EXERCISE GOAL
Begin with the line that holds "Kubek z nadrukiem.: 3" and retype through the last line of the listing below, exactly; pictures are not part of the copy.

-- INPUT follows --

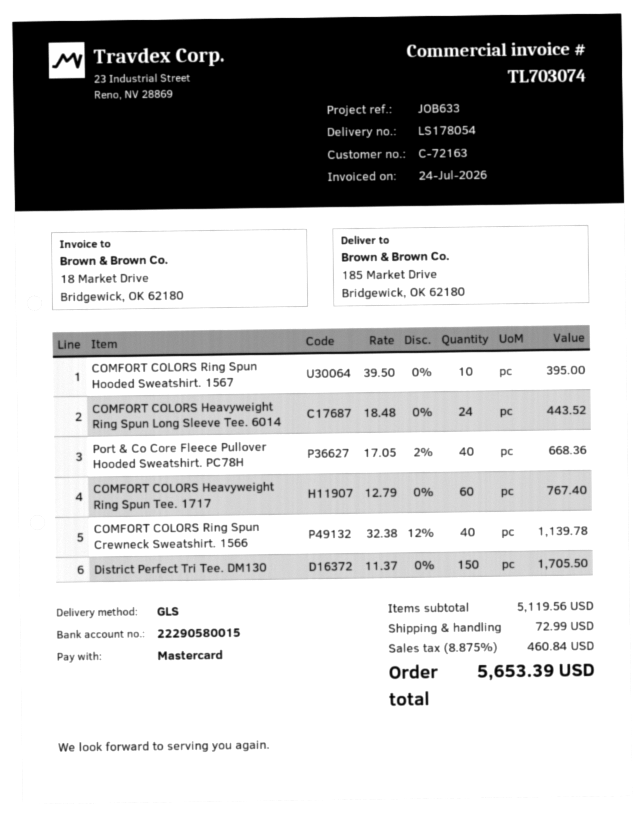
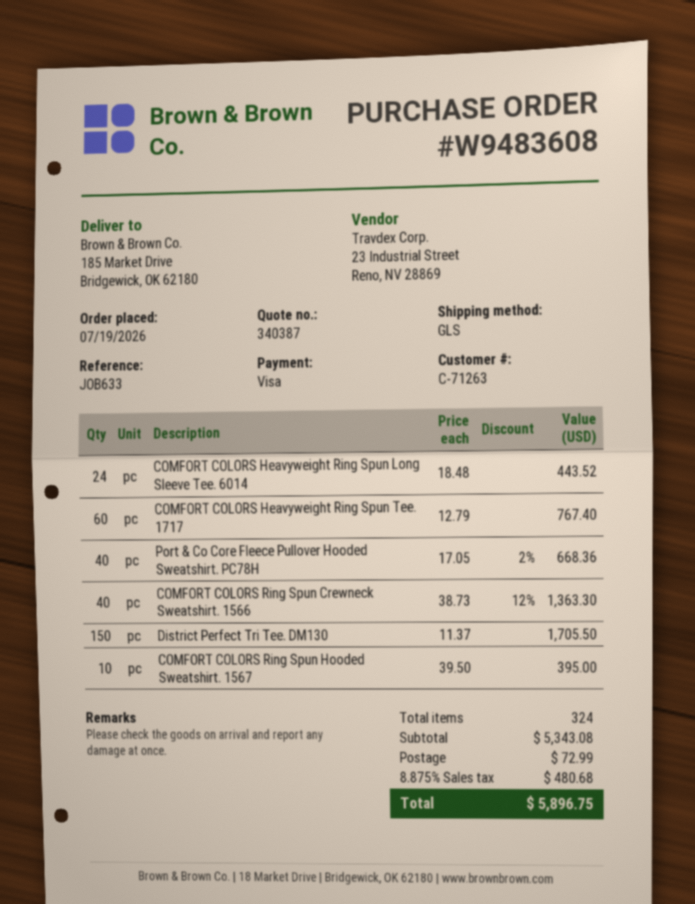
customer number: C-72163 -> C-71263
payment method: Mastercard -> Visa
COMFORT COLORS Ring Spun Crewneck Sweatshirt. 1566: 40 x 32.38 - 12% = 1139.78 -> 40 x 38.73 - 12% = 1363.30
subtotal: 5119.56 -> 5343.08
tax: 8.875% = 460.84 -> 8.875% = 480.68
total: 5653.39 -> 5896.75

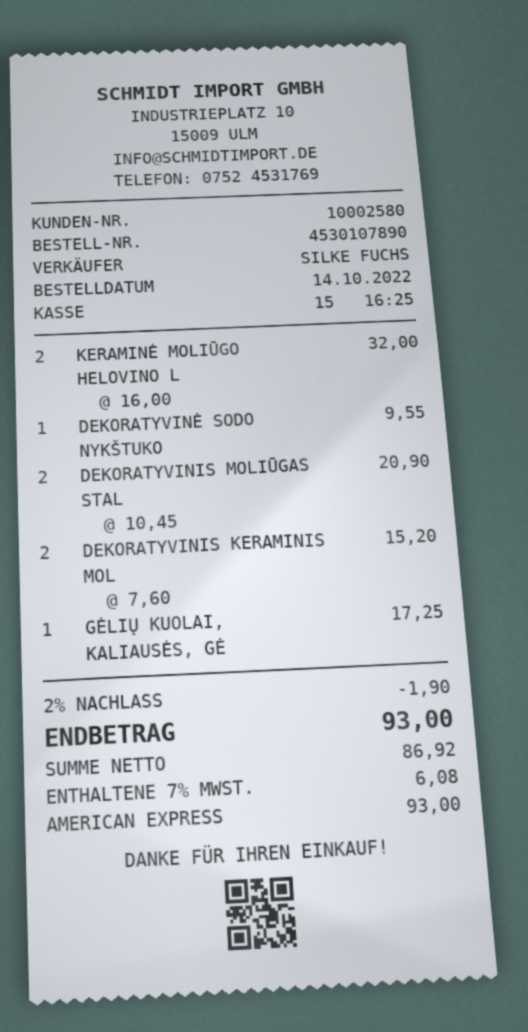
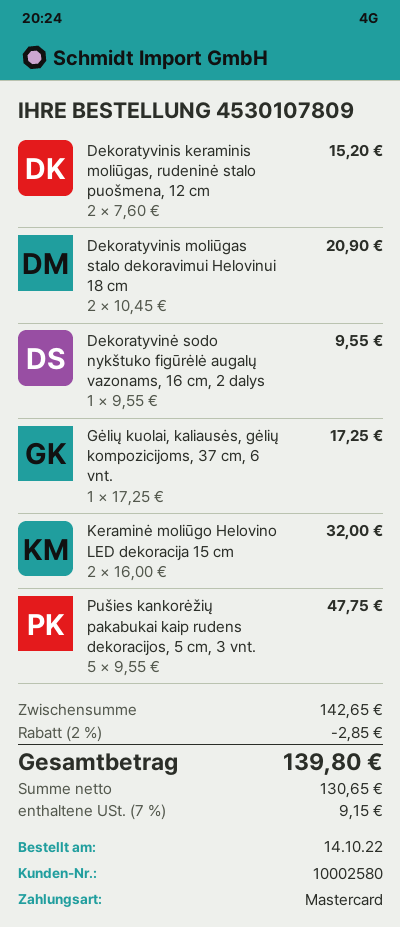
order number: 4530107890 -> 4530107809
payment method: American Express -> Mastercard
Pušies kankorėžių pakabukai kaip rudens dekoracijos, 5 cm, 3 vnt.: none -> 5 x 9.55 = 47.75
discount: 2% = 1.90 -> 2% = 2.85
net: 86.92 -> 130.65
tax: 7% = 6.08 -> 7% = 9.15
total: 93.00 -> 139.80

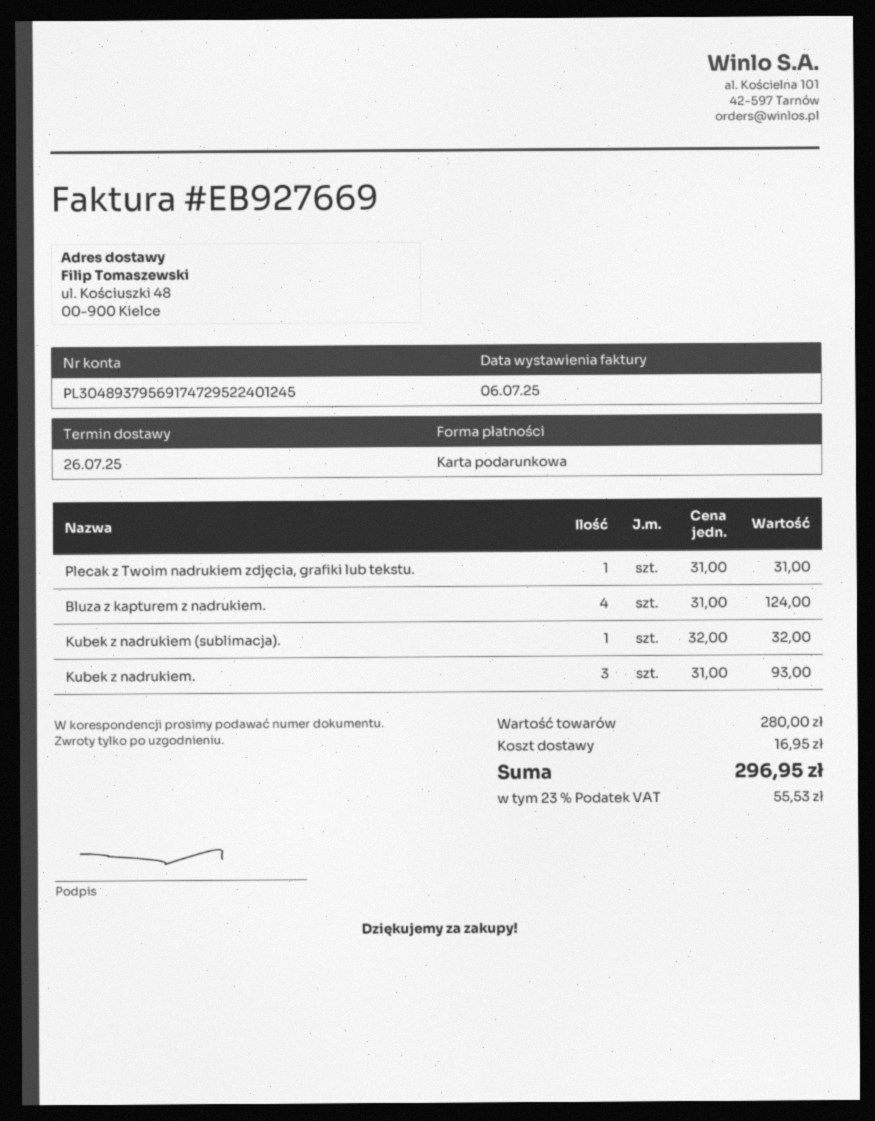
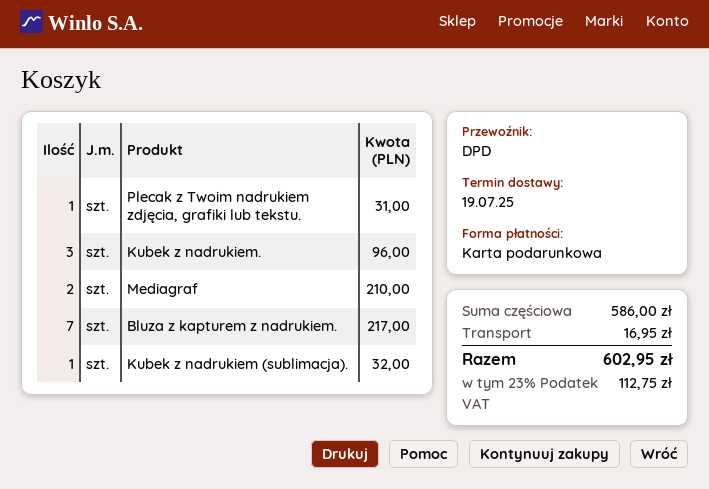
delivery date: 2025-07-26 -> 2025-07-19
Bluza z kapturem z nadrukiem.: 4 for 124.00 -> 7 for 217.00
Kubek z nadrukiem.: 3 for 93.00 -> 3 for 96.00
Mediagraf: none -> 2 for 210.00
subtotal: 280.00 -> 586.00
tax: 23% = 55.53 -> 23% = 112.75
total: 296.95 -> 602.95

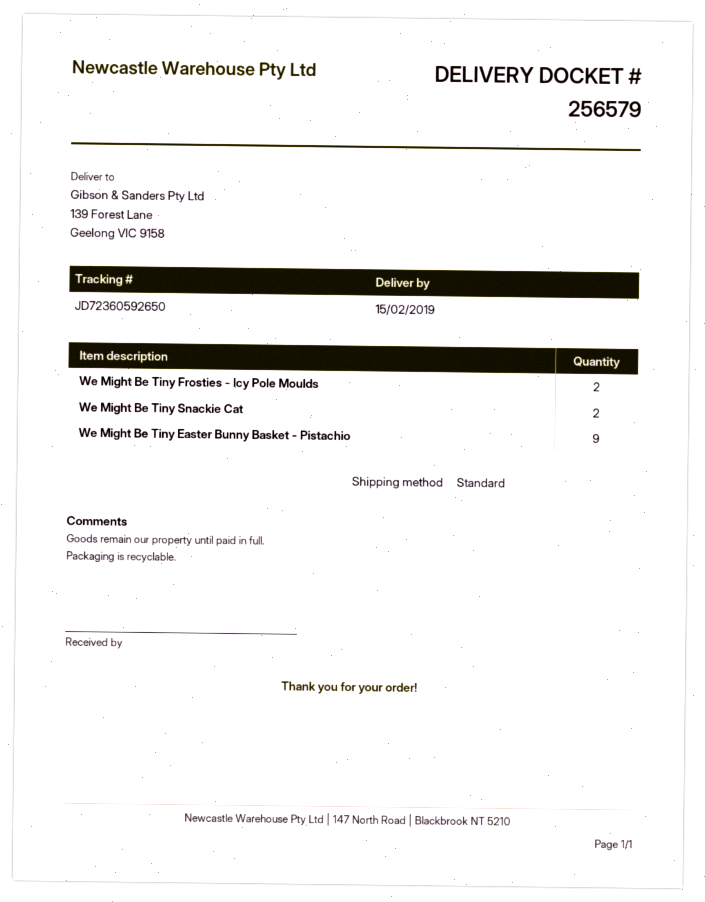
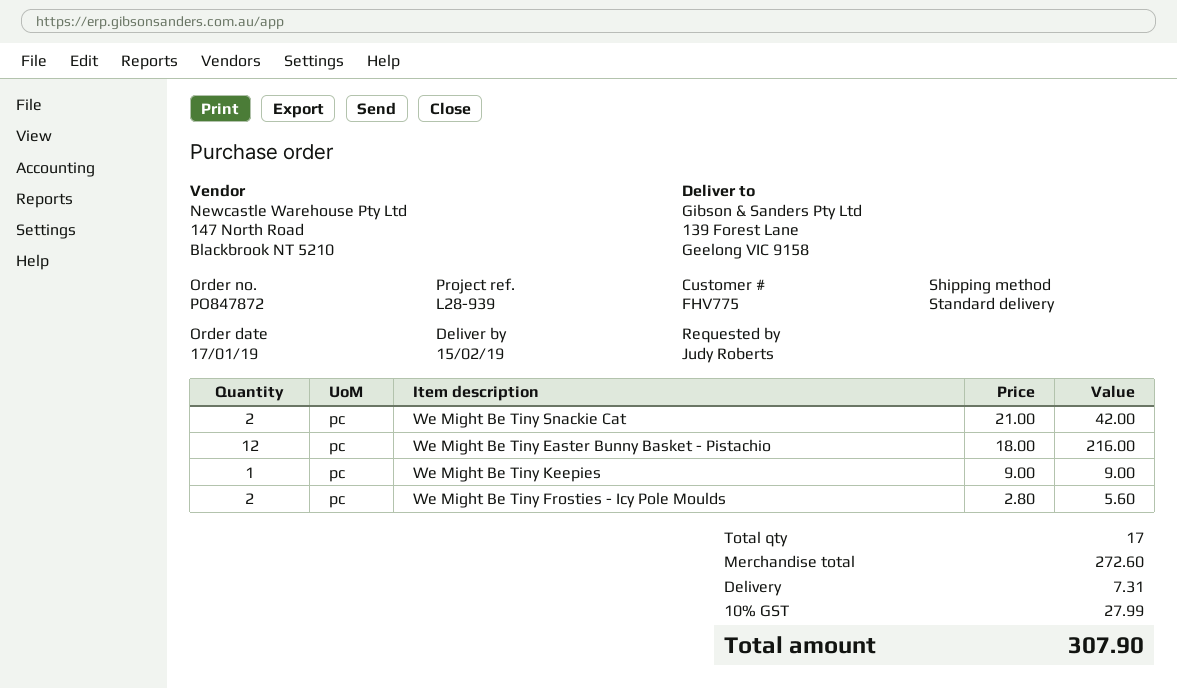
We Might Be Tiny Easter Bunny Basket - Pistachio: 9 -> 12
We Might Be Tiny Keepies: none -> 1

-- INPUT concluded --

RESPONSE BOX
Kubek z nadrukiem.: 3 for 93.00 -> 3 for 96.00
Mediagraf: none -> 2 for 210.00
subtotal: 280.00 -> 586.00
tax: 23% = 55.53 -> 23% = 112.75
total: 296.95 -> 602.95

We Might Be Tiny Easter Bunny Basket - Pistachio: 9 -> 12
We Might Be Tiny Keepies: none -> 1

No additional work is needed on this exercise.